Старший из братьев улыбался, на его обмякшем лице было выражение разоблаченного обманщика, который, впрочем, ничего плохого и не замышлял.
— Нельзя! — категорически отказалась Таня. — Нехорошо. Там ведь ребята ждут! Берите сумку, Иннокентий Николаевич, и пойдемте наверх.
— Да ведь брат же он мой, Танюша! Уж при нем-то можно не притворяться! — огорченно воскликнул Иннокентий.
— Пойдемте, пойдемте, — нахмурясь, пригласила Татьяна.
Славным получилось застолье! Тамада, маленького роста, почти квадратный толстячок с квадратным же лицом, уверенным тенорком призвал всех к тишине и провозгласил первый тост за именинника. Из его слов Кирилл узнал, что мастер на стройке только таким и должен быть, как Иннокентий Николаевич…

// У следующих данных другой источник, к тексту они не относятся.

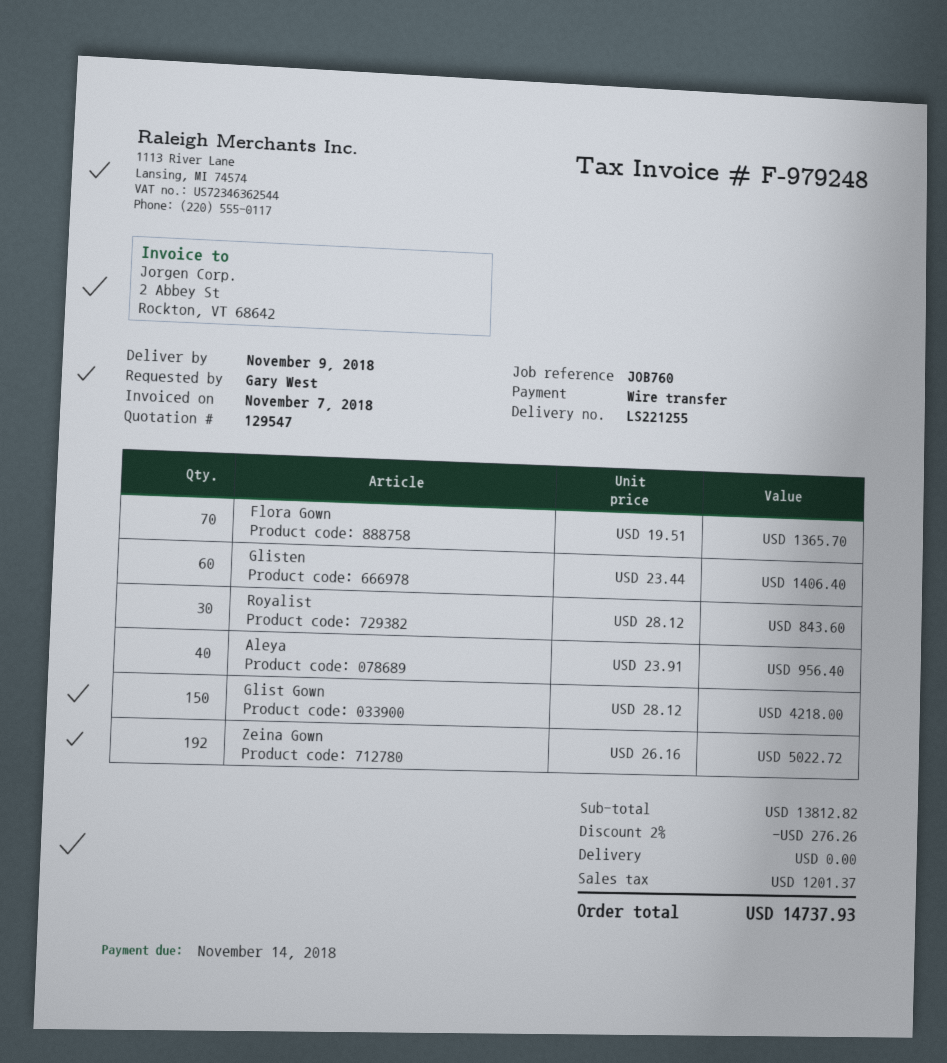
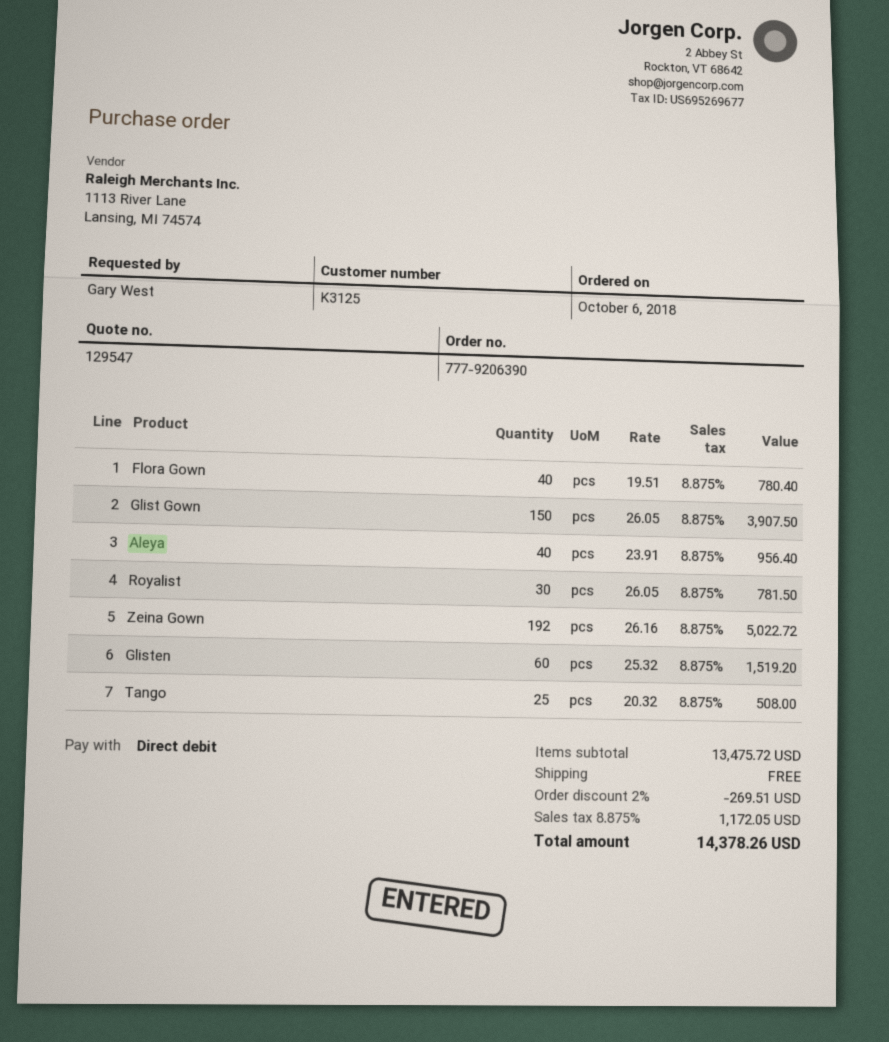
payment method: bank transfer -> direct debit
Flora Gown: 70 x 19.51 = 1365.70 -> 40 x 19.51 = 780.40
Glisten: 60 x 23.44 = 1406.40 -> 60 x 25.32 = 1519.20
Royalist: 30 x 28.12 = 843.60 -> 30 x 26.05 = 781.50
Glist Gown: 150 x 28.12 = 4218.00 -> 150 x 26.05 = 3907.50
Tango: none -> 25 x 20.32 = 508.00
subtotal: 13812.82 -> 13475.72
discount: 2% = 276.26 -> 2% = 269.51
tax: 1201.37 -> 1172.05
total: 14737.93 -> 14378.26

Кириллу понравился тост, произнесенный братом. Иннокентий сказал, что всегда удивляется, когда слышит рассуждения насчет того, где лучше жить: в городе или в деревне, в большем городе или в маленьком, на западе или здесь, в Сибири. Лучше всего живется, сказал Иннокентий, там, где ты чувствуешь себя молодым и сильным, где окружают тебя добрые и надежные товарищи. И пусть у первых жителей пока еще безымянного города много проблем и неудобств, но ему, Иннокентию, жить здесь очень нравится, потому что его жизнь здесь имеет и смысл, и общественную пользу.
Заиграла музыка — крохотный магнитофон, Кириллу захотелось танцевать. Он стал приглашать подряд всех девушек и каждой улыбался и говорил, что ему здесь очень весело и хорошо.
Разгорячившись, он захотел воды и вышел в коридор. На лестничной площадке на подоконнике сидел в одиночестве старший брат.
— Кешка, ты почему не танцуешь? — закричал Кирилл.
— Плохо, брат, получается у меня. Ритм не могу выдерживать, что называется, сдвиг по фазе. Понимаешь, у каждого возраста своя частота колебаний. Моя частота уже не совпадает с вашей частотой.
— А там Таня, — сообщил Кирилл. — Одна… Как же так?
— Ничего, — бодро сказал Иннокентий. — Что за нее беспокоиться. Она молодая… Ты знаешь, что она на пятнадцать лет моложе меня? Да. Почти что дочь. И все они здесь… дети еще. А я вроде бы переросток.
— Неужели поссорились? — удивился Кирилл.
— А мы с ней постоянно ссоримся. С ней нельзя не ссориться, потому что у нее романтический энтузиазм прежде ума, прежде логики. Она приехала по комсомольскому призыву строить новую ГЭС и считает, что плотину должны были начать возводить как раз в день ее прибытия. Чтобы она была на самом переднем крае такого строительства. Но по разным причинам до начала плотины пока еще далеко, а понять этого она никак не может. Хорошо, выход нашелся: нет плотины, буду строить новый город. Вот и забралась сюда. Но опять же… Общежитие-пятиэтажку целый год строим! Своего бетона нет, каждую панель, каждое перекрытие ждем, пока вы по Реке притащите. А она не понимает, плачет, считает, что руководители стройки во всем виноваты, что они бездушные чиновники и бюрократы.